I’m building the deployment stage (CD) in this post so we can get the Data Factory deployed from Development to a Testing environment. I’ll then build upon that pipeline in subsequent posts, to test and document the Data Factory before we deploy it.
In Azure DevOps, YAML based build pipelines have been around for a while and with Continuous Delivery (CD) pipelines arriving in April this year (2020) all pieces of the puzzle have come together. With the UI-based pipeline and release process being referred to as “classic” mode, it’s obvious that YAML is the way forward for your CI/CD pipelines in Azure DevOps. That’s a good thing though, as your build and release pipelines are now part of your source controlled code. It does however, bring a significantly steeper learning curve.
Focussing on continuous delivery (CD) of our Data Factory in this post, I’ll walk through the steps to set up a deployment pipeline using YAML. This will roughly follow the steps outlined in Microsoft’s own docs on Continuous integration and delivery in Azure Data Factory which detail the “classic” method, through the GUI. It is well worth reading through this document before or while following this tutorial.

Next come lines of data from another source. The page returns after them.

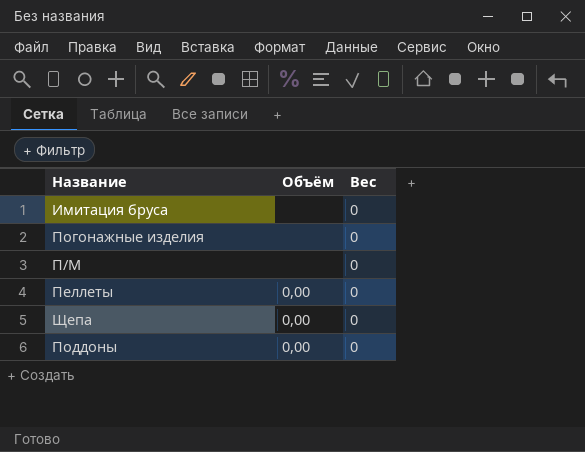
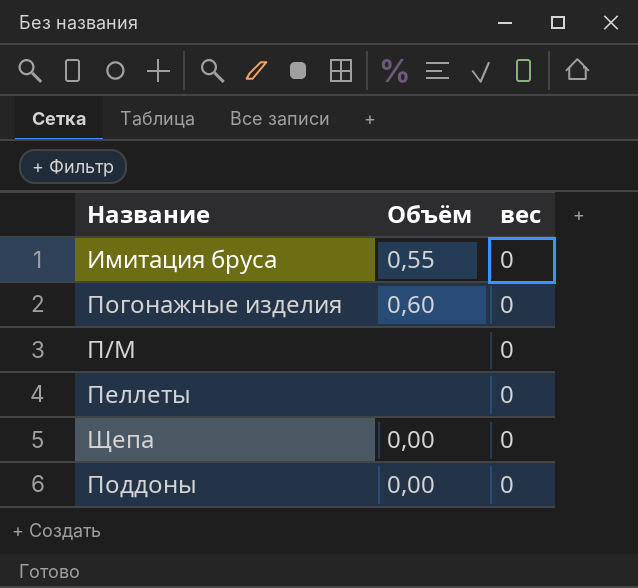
column name: Вес -> вес
Имитация бруса | Объём: none -> 0,55
Погонажные изделия | Объём: none -> 0,60
Пеллеты | Объём: 0,00 -> none

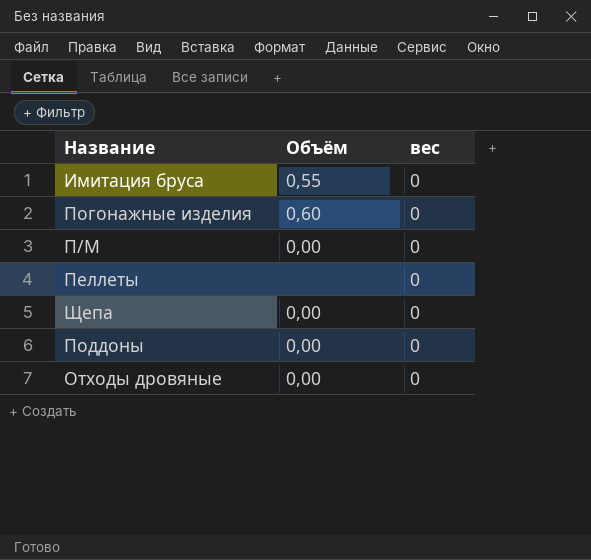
П/М | Объём: none -> 0,00
row Отходы дровяные: none -> 0,00 | 0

There are other methods of deploying Data Factory resources that address the shotgun approach of Microsoft’s ARM template deployment. One such method utilises an Azure DevOps extension developed by fellow MVP, Kamil Nowinski. I won’t cover them in this post to keep the steps straight forward, but you can find out more about different methods from the links below:
Once you get a grasp of what Azure DevOps is doing with the YAML config file, you could easily build out a pipeline to use these other, more targetted deployment methods.
The CD pipeline
Here’s an overview of what we will build in this post:
- When we hit Publish inside our Development Data Factory, the commit of the ARM template to our adf_publish branch will trigger our YAML pipeline. This will start an agent machine inside DevOps and pull down a copy of the Data Factory code in the adf_publish branch and a copy of the maintenance file from the config repo.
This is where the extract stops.